Assignment:
Output each record below exactly, leaving any picture out of the copy.

Source data:

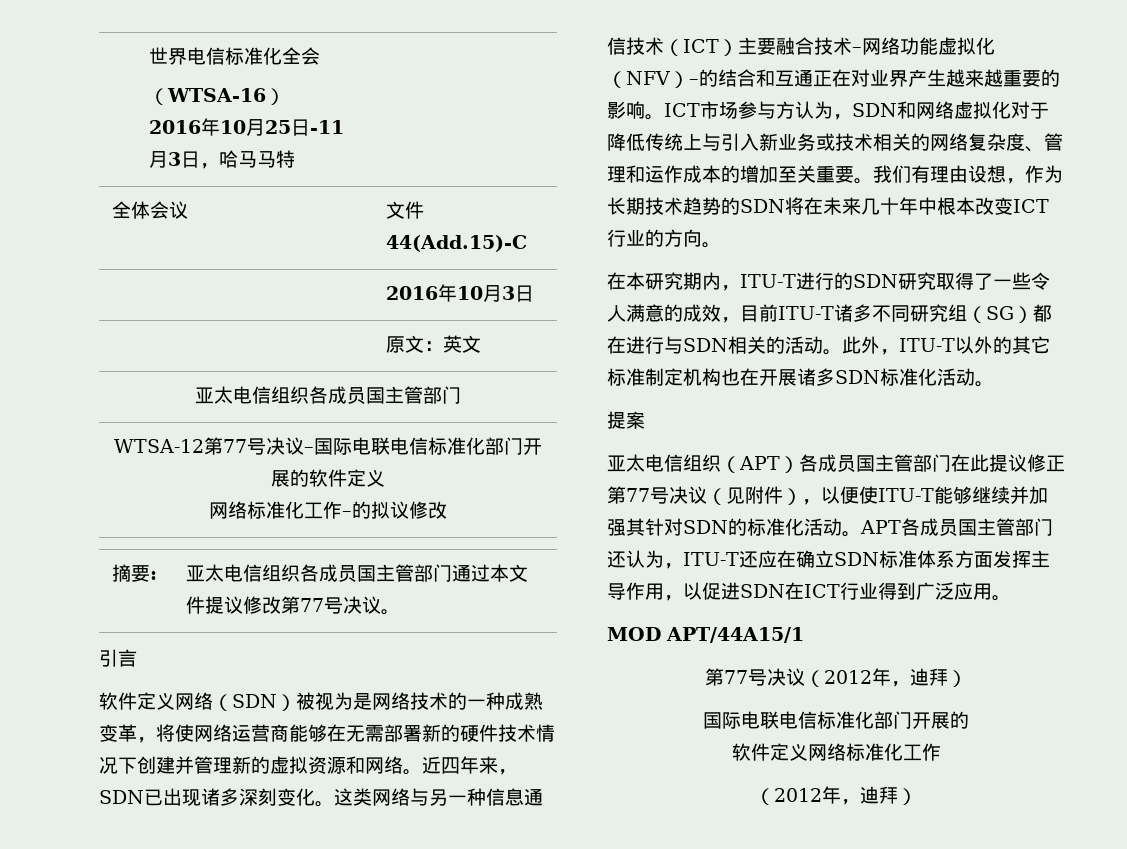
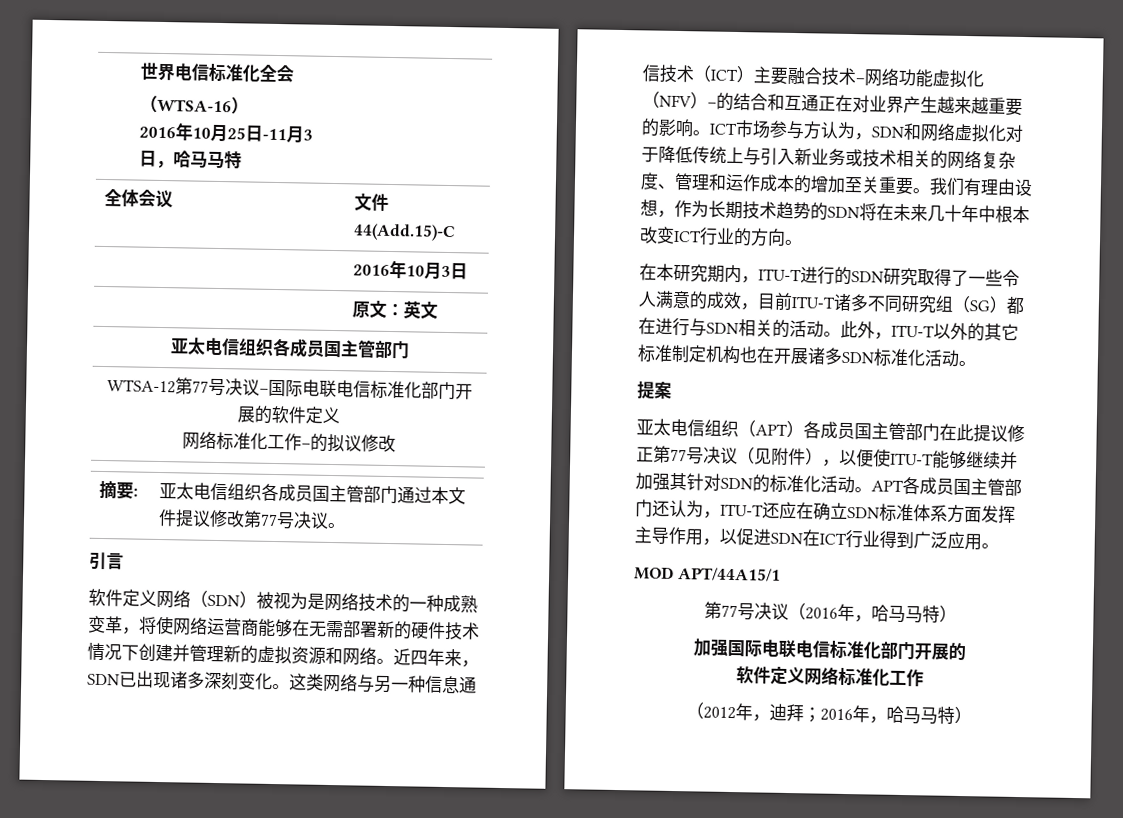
- 第77号决议（2012年，迪拜）
- 国际电联电信标准化部门开展的
+ 第77号决议（2016年，哈马马特）
+ 加强国际电联电信标准化部门开展的
  软件定义网络标准化工作
- （2012年，迪拜）
+ （2012年，迪拜；2016年，哈马马特）

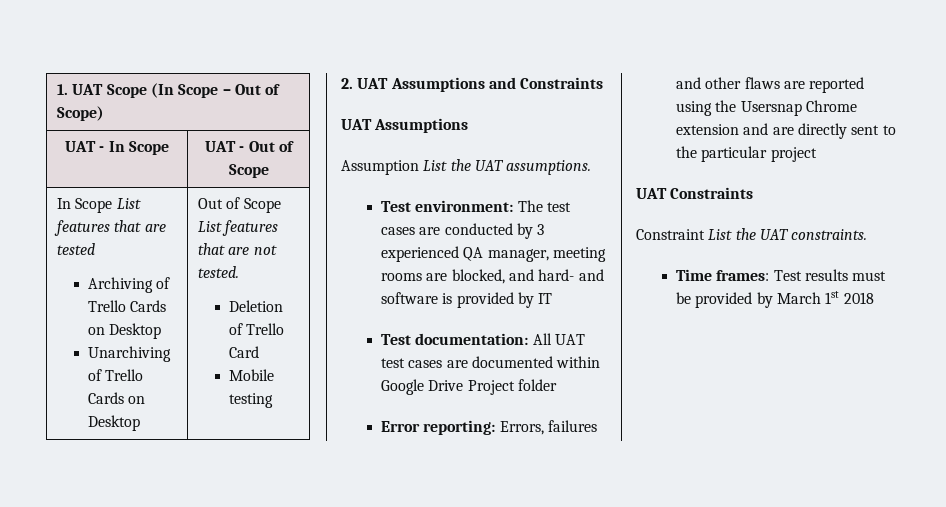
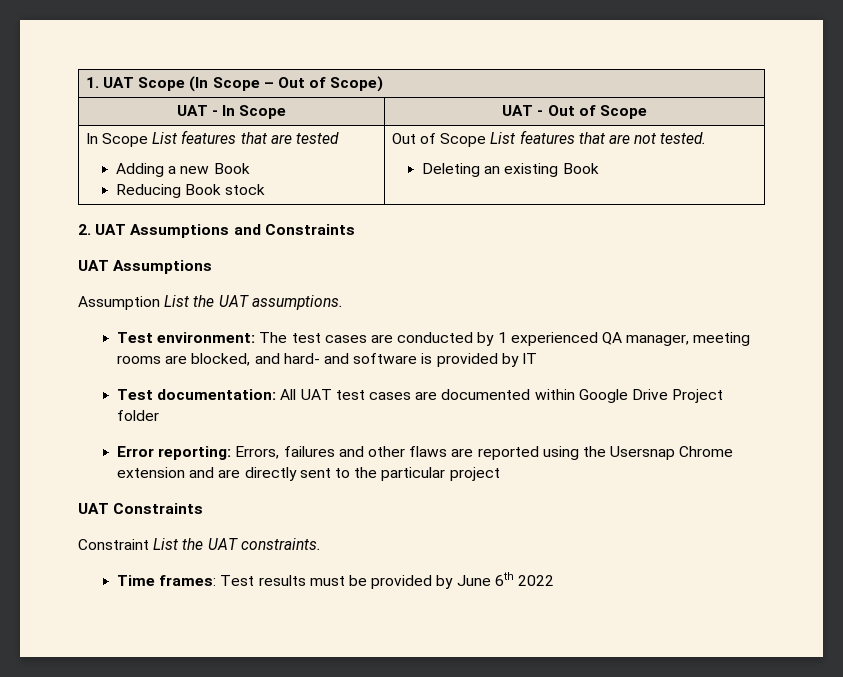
  In Scope List features that are tested
- Archiving of Trello Cards on Desktop
- Unarchiving of Trello Cards on Desktop | Out of Scope List features that are not tested.
- Deletion of Trello Card
- Mobile testing
+ Adding a new Book
+ Reducing Book stock | Out of Scope List features that are not tested.
+ Deleting an existing Book
- Test environment: The test cases are conducted by 3 experienced QA manager, meeting rooms are blocked, and hard- and software is provided by IT
+ Test environment: The test cases are conducted by 1 experienced QA manager, meeting rooms are blocked, and hard- and software is provided by IT
- Time frames: Test results must be provided by March 1st 2018
+ Time frames: Test results must be provided by June 6th 2022

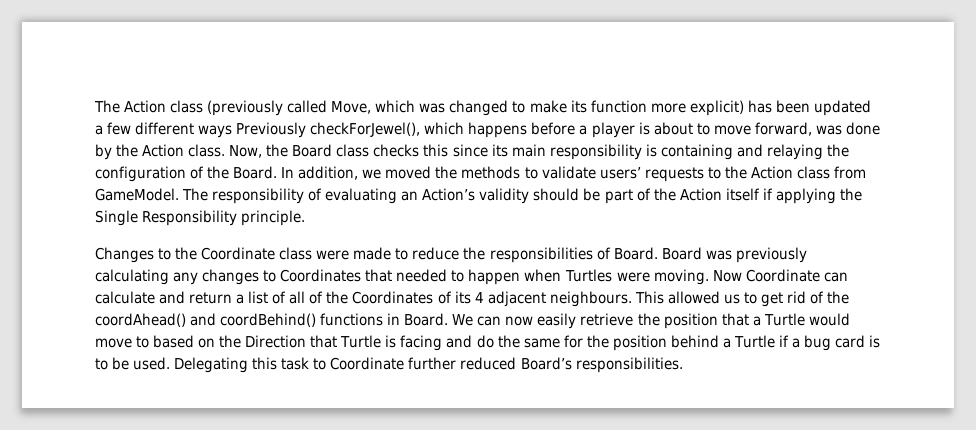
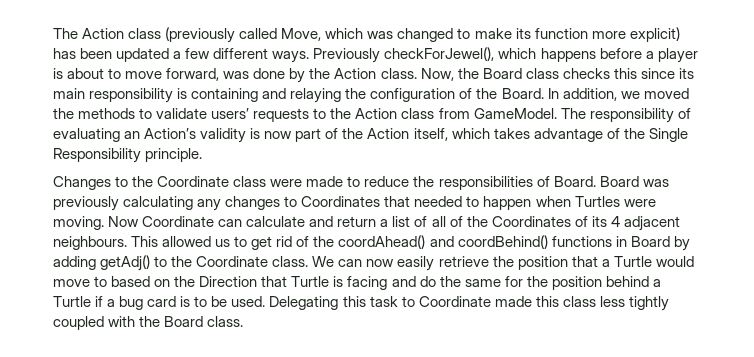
- The Action class (previously called Move, which was changed to make its function more explicit) has been updated a few different ways Previously checkForJewel(), which happens before a player is about to move forward, was done by the Action class.
+ The Action class (previously called Move, which was changed to make its function more explicit) has been updated a few different ways. Previously checkForJewel(), which happens before a player is about to move forward, was done by the Action class.
- The responsibility of evaluating an Action’s validity should be part of the Action itself if applying the Single Responsibility principle.
+ The responsibility of evaluating an Action’s validity is now part of the Action itself, which takes advantage of the Single Responsibility principle.
- This allowed us to get rid of the coordAhead() and coordBehind() functions in Board.
+ This allowed us to get rid of the coordAhead() and coordBehind() functions in Board by adding getAdj() to the Coordinate class.
- Delegating this task to Coordinate further reduced Board’s responsibilities.
+ Delegating this task to Coordinate made this class less tightly coupled with the Board class.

Solution to this task:
- 第77号决议（2012年，迪拜）
- 国际电联电信标准化部门开展的
+ 第77号决议（2016年，哈马马特）
+ 加强国际电联电信标准化部门开展的
  软件定义网络标准化工作
- （2012年，迪拜）
+ （2012年，迪拜；2016年，哈马马特）

  In Scope List features that are tested
- Archiving of Trello Cards on Desktop
- Unarchiving of Trello Cards on Desktop | Out of Scope List features that are not tested.
- Deletion of Trello Card
- Mobile testing
+ Adding a new Book
+ Reducing Book stock | Out of Scope List features that are not tested.
+ Deleting an existing Book
- Test environment: The test cases are conducted by 3 experienced QA manager, meeting rooms are blocked, and hard- and software is provided by IT
+ Test environment: The test cases are conducted by 1 experienced QA manager, meeting rooms are blocked, and hard- and software is provided by IT
- Time frames: Test results must be provided by March 1st 2018
+ Time frames: Test results must be provided by June 6th 2022

- The Action class (previously called Move, which was changed to make its function more explicit) has been updated a few different ways Previously checkForJewel(), which happens before a player is about to move forward, was done by the Action class.
+ The Action class (previously called Move, which was changed to make its function more explicit) has been updated a few different ways. Previously checkForJewel(), which happens before a player is about to move forward, was done by the Action class.
- The responsibility of evaluating an Action’s validity should be part of the Action itself if applying the Single Responsibility principle.
+ The responsibility of evaluating an Action’s validity is now part of the Action itself, which takes advantage of the Single Responsibility principle.
- This allowed us to get rid of the coordAhead() and coordBehind() functions in Board.
+ This allowed us to get rid of the coordAhead() and coordBehind() functions in Board by adding getAdj() to the Coordinate class.
- Delegating this task to Coordinate further reduced Board’s responsibilities.
+ Delegating this task to Coordinate made this class less tightly coupled with the Board class.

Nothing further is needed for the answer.